Some people think that major incentives or major adjustments in habits or in cultural priorities must and will occur over time. As everyone knows, fewer cars on the road mean less pollution — which is a revenue of a kind, invested in the future.
“This isn’t necessarily saying you got to run a 40-passenger bus in every town in the county,” conceded Erner. “I agree that that doesn’t make sense right now. However, there’s got to be a way for people to get around.”
UCAT epilogue
For now, UCAT is posting good numbers. UCAT is clocking the miles and counting the riders. If ridership continues to increase, so will funding. The agency is beginning to inch its way toward a fully electric fleet by 2030.
Labor costs are a continuing pressure. “We’re still down 15 part-timers,” said Roser referring to the number of bus drivers, “and four full-timers. But we did just hire another mechanic last week, so we’re only one mechanic down.”

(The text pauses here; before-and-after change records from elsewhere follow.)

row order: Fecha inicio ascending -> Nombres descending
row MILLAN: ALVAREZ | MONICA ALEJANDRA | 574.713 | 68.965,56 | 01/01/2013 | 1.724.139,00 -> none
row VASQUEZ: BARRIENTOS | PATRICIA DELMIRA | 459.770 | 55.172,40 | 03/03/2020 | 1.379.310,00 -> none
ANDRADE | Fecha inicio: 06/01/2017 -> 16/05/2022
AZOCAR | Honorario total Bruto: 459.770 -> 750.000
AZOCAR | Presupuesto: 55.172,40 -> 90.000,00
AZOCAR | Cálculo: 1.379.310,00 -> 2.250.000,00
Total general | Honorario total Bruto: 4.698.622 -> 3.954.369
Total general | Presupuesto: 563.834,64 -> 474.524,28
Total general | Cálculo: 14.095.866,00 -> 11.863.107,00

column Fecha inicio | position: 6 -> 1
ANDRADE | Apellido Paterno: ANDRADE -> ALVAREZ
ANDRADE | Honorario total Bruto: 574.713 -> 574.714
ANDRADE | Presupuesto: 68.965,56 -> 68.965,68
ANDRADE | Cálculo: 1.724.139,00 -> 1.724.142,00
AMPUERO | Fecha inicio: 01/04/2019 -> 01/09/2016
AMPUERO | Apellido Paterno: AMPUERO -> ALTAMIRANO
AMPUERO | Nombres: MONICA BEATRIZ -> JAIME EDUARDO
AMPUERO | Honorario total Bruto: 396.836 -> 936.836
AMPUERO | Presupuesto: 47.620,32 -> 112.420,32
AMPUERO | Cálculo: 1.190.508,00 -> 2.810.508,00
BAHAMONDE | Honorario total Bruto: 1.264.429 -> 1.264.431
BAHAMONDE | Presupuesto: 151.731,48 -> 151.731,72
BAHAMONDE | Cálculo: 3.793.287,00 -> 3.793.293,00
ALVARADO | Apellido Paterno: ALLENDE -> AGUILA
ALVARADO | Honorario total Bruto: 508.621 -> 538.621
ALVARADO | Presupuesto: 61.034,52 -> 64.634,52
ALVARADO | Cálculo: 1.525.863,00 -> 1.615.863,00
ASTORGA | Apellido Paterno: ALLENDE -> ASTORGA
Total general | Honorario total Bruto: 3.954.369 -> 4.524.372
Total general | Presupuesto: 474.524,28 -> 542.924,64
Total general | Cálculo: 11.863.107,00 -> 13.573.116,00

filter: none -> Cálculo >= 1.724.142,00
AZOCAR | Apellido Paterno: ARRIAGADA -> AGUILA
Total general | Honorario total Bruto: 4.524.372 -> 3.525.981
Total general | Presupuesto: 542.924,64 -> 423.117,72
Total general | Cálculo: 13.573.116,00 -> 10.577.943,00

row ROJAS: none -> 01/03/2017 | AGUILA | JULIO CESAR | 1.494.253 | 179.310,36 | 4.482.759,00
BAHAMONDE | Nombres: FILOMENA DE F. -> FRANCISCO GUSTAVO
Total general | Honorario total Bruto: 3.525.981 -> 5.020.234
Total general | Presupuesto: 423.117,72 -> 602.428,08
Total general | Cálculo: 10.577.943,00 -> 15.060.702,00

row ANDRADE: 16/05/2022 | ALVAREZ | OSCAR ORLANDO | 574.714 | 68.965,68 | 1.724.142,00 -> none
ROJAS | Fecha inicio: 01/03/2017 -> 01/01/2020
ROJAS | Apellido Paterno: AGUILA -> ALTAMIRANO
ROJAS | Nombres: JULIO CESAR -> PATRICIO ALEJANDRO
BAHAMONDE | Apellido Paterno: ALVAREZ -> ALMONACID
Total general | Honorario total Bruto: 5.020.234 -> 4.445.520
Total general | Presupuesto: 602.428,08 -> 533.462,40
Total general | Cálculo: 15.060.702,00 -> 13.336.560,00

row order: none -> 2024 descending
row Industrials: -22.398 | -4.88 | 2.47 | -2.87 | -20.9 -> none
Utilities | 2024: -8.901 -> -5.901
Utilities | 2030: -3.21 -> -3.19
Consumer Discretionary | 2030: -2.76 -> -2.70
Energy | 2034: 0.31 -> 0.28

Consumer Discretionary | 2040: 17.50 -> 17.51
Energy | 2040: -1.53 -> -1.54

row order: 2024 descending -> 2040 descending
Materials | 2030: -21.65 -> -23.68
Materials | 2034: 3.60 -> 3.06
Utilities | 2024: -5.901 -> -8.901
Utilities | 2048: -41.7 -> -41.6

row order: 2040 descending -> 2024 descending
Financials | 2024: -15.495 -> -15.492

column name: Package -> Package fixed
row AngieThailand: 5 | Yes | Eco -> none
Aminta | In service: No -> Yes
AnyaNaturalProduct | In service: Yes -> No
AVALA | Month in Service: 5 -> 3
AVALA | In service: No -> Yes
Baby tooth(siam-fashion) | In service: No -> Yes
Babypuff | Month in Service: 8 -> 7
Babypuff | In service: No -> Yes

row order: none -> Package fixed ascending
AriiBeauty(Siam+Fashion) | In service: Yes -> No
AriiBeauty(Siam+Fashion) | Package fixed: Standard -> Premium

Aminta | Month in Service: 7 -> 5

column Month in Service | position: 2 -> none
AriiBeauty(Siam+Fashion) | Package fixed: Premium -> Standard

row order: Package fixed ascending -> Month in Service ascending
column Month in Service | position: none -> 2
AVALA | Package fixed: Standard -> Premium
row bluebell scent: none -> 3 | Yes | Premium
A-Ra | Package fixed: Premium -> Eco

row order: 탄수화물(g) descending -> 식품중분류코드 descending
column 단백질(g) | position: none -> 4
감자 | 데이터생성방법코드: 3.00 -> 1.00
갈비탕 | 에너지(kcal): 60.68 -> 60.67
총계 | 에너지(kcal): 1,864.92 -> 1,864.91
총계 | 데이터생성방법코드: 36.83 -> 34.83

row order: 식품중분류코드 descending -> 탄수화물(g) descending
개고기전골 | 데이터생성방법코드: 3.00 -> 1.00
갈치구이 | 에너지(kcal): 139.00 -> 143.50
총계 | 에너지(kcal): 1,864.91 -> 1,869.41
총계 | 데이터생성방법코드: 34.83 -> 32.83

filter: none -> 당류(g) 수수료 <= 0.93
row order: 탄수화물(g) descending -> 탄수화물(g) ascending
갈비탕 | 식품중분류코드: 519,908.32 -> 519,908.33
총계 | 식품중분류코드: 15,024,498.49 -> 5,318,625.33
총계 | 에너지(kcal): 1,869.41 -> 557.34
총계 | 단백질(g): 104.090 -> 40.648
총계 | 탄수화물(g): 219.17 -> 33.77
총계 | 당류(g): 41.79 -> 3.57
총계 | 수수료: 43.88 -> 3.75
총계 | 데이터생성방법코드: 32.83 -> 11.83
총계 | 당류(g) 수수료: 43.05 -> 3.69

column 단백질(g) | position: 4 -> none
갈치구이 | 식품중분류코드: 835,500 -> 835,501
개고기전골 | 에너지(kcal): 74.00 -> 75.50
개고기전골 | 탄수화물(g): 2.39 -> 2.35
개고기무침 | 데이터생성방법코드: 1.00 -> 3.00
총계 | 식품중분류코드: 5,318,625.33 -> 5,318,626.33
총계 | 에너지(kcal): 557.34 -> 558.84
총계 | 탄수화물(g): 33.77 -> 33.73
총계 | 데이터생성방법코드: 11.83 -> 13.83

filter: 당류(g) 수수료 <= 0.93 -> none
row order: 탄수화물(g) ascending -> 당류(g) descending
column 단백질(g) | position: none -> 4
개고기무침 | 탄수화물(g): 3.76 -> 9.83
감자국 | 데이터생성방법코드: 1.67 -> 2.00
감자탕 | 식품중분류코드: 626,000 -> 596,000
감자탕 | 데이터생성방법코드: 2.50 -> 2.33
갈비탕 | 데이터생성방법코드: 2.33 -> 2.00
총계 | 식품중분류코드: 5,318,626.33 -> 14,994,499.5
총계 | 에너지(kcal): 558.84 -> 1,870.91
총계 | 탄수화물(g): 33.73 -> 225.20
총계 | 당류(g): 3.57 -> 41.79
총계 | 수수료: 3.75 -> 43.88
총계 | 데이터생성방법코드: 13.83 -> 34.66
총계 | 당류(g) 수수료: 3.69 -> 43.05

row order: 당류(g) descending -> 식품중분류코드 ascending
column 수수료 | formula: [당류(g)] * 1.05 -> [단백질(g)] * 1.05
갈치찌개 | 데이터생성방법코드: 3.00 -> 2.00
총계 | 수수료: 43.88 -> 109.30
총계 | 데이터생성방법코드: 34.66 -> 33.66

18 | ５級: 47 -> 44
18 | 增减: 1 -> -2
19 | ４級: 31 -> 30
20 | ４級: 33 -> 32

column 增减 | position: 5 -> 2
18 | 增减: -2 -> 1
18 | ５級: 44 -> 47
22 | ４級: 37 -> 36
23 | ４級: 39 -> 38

UCAT provides 23 routes weekdays, ten routes on the weekends, and paratransit service running parallel to regular routes. It also offers ADA transportation to qualified passengers.
There are 2272 miles of local and state center-line highways of poured asphalt throughout Ulster County. Automobile, truck and bus drivers take the maintenance and repair of these roads for granted as a free public good. Unlike as was the case for toll roads in earlier centuries, drivers expect to pay for local roads in the form of general taxes.
Local bus rides are a Johnny-come-lately innovation in an exurban community that is becoming more aware of the cumulative costs – both economic and environmental – of an increasingly outmoded automobile-dependent way of life.